Automated Cleanup (Recommended)

aws cloudformation deploy \
  --template-file infrastructure/templates/remove-cloudfront.yaml \
  --stack-name cleanup-ld-cloudfront \
  --capabilities CAPABILITY_NAMED_IAM \
  --parameter-overrides \
    StackNameToDelete=ld-cloudfront-proxy \
    DomainName=flags.my-company-domain.com \
    CleanupDNS=true \
    CleanupCertificate=true \
  --region us-east-1

Deletion time: ~15-20 minutes (CloudFront global propagation)

Monitoring & Troubleshooting

Check Stack Status

aws cloudformation describe-stack-events --stack-name ld-cloudfront-proxy --output table

Verify AWS Configuration

# Check current region
aws configure get region

# List AWS profiles  
aws configure list-profiles

# Test connectivity
aws cloudformation list-stacks --stack-status-filter CREATE_COMPLETE UPDATE_COMPLETE --output table

SDK Compatibility

SDK Type	Supported	Notes
Client-side SDKs	✅ Yes	JavaScript, React, iOS, Android, Flutter
Server-side SDKs	❌ No	Java, .NET, Python, Go, Node.js (server-side)
Event Tracking	✅ Yes	From any SDK type

Note: Server-side SDKs use different endpoints (sdk.launchdarkly.com) not currently proxied by this template.

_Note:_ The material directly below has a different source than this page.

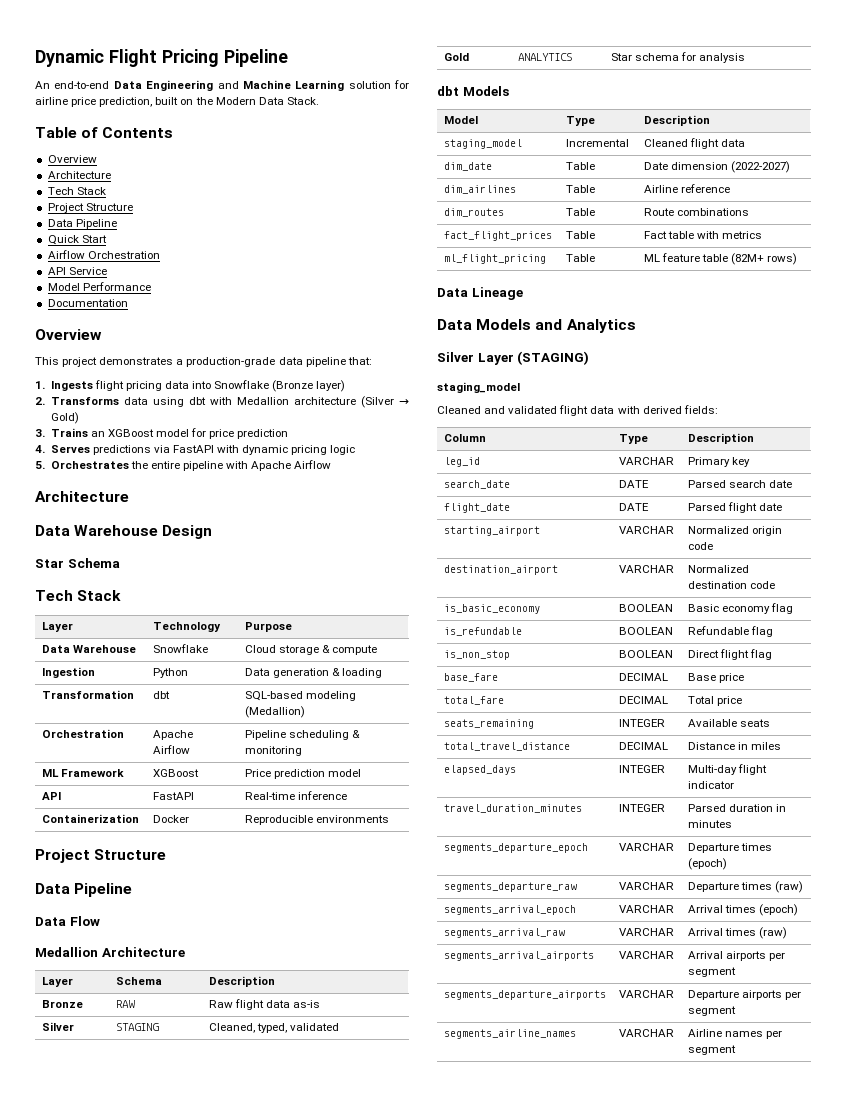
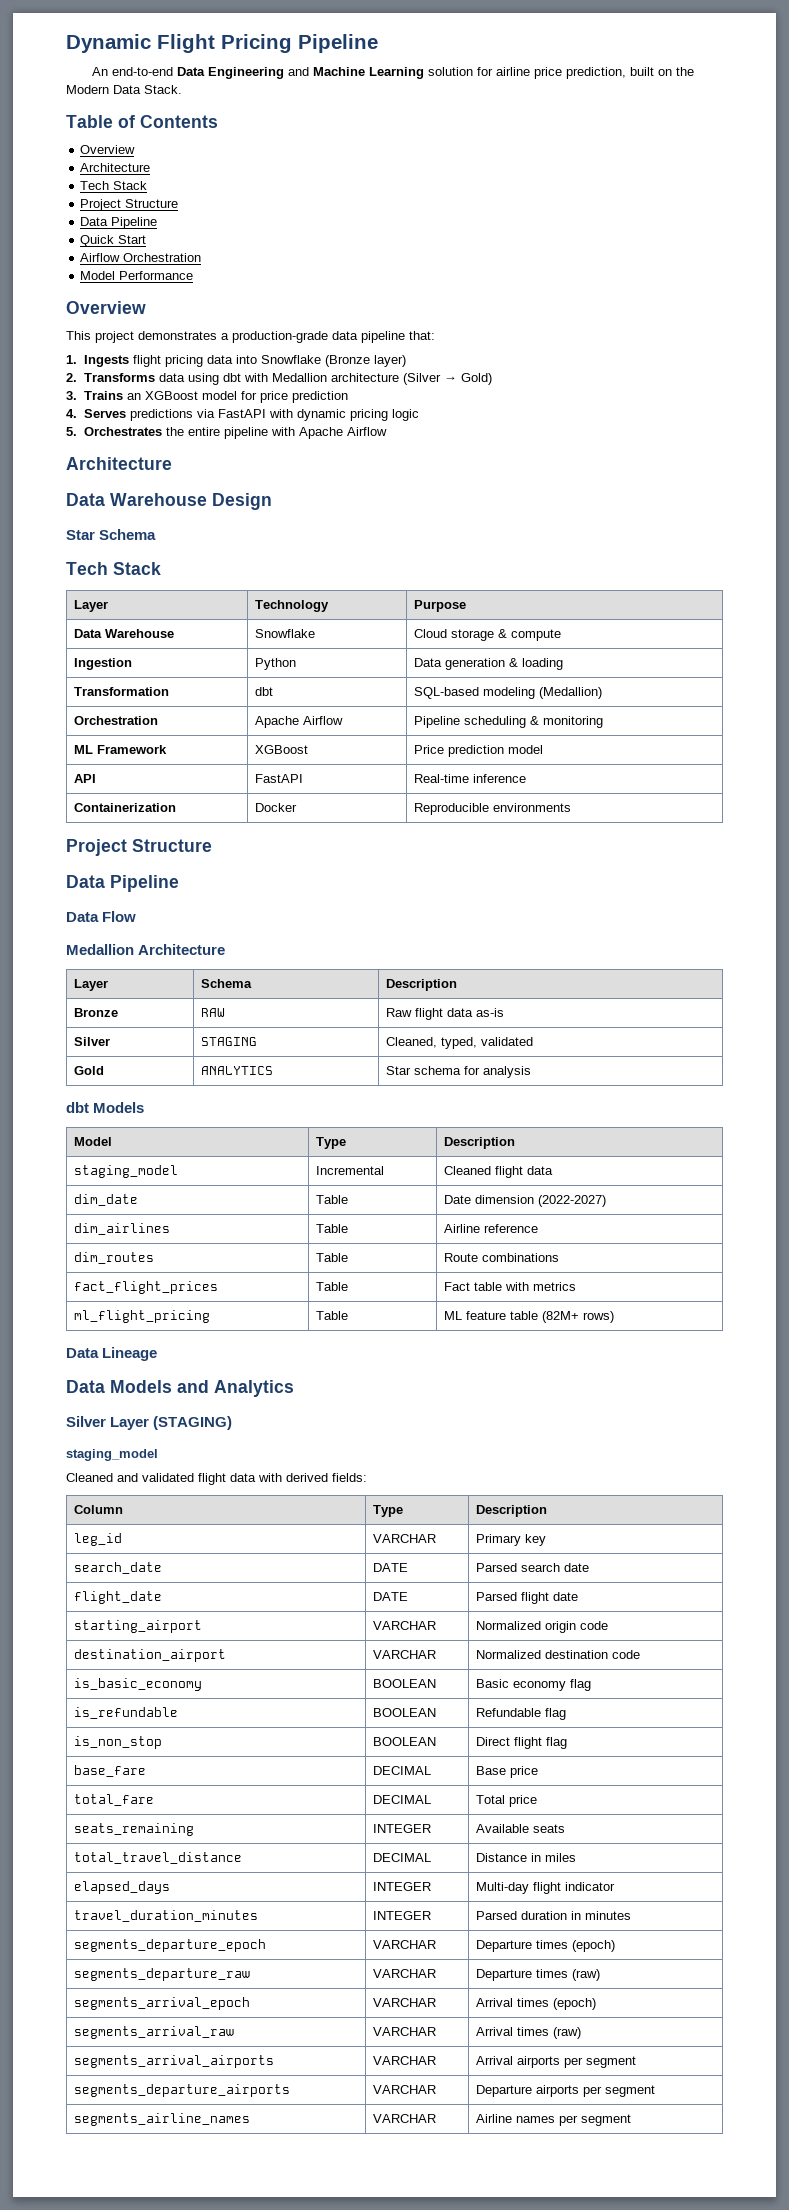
- API Service
- Documentation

The reverse proxy was not intended for server side use as the endpoints are not exposed to consumer bases.

Multi-Project Usage

Different LaunchDarkly projects within the same organization can use different configurations:

• Project A: Uses CloudFront proxy (this reverse proxy setup)
• Project B: Connects directly to LaunchDarkly
• Project C: Uses a different proxy or region

Each project configures its SDK independently using different SDK keys and base URLs.

Github Actions: Automated Template Deployment to s3 bucket

This repository includes a GitHub Actions workflow that automatically updates the S3-hosted CloudFormation templates when changes are merged to main.

One-Click Cleanup

Remove your CloudFront proxy deployment and clean up all associated resources including DNS records and certificates.

Cleanup Options

Region	Launch Cleanup Stack	Console Link
US East (N. Virginia)		Text Link
US East (Ohio)		Text Link
US West (Oregon)		Text Link
EU West (Ireland)		Text Link

Required Parameters

Before clicking cleanup, you'll need to provide:

• StackNameToDelete: Name of your CloudFront stack (default: ld-cloudfront-proxy)
• DomainName: Your custom domain (e.g., flags.your-company.com) - leave empty to skip DNS/cert cleanup
• CleanupDNS: Set to true to remove Route 53 DNS records
• CleanupCertificate: Set to true to remove ACM certificates

⚠️ Warning: This will permanently delete your CloudFront proxy and all associated resources. Make sure you're ready before proceeding!

License

This project is licensed under the Apache License 2.0 - see the LICENSE file for details.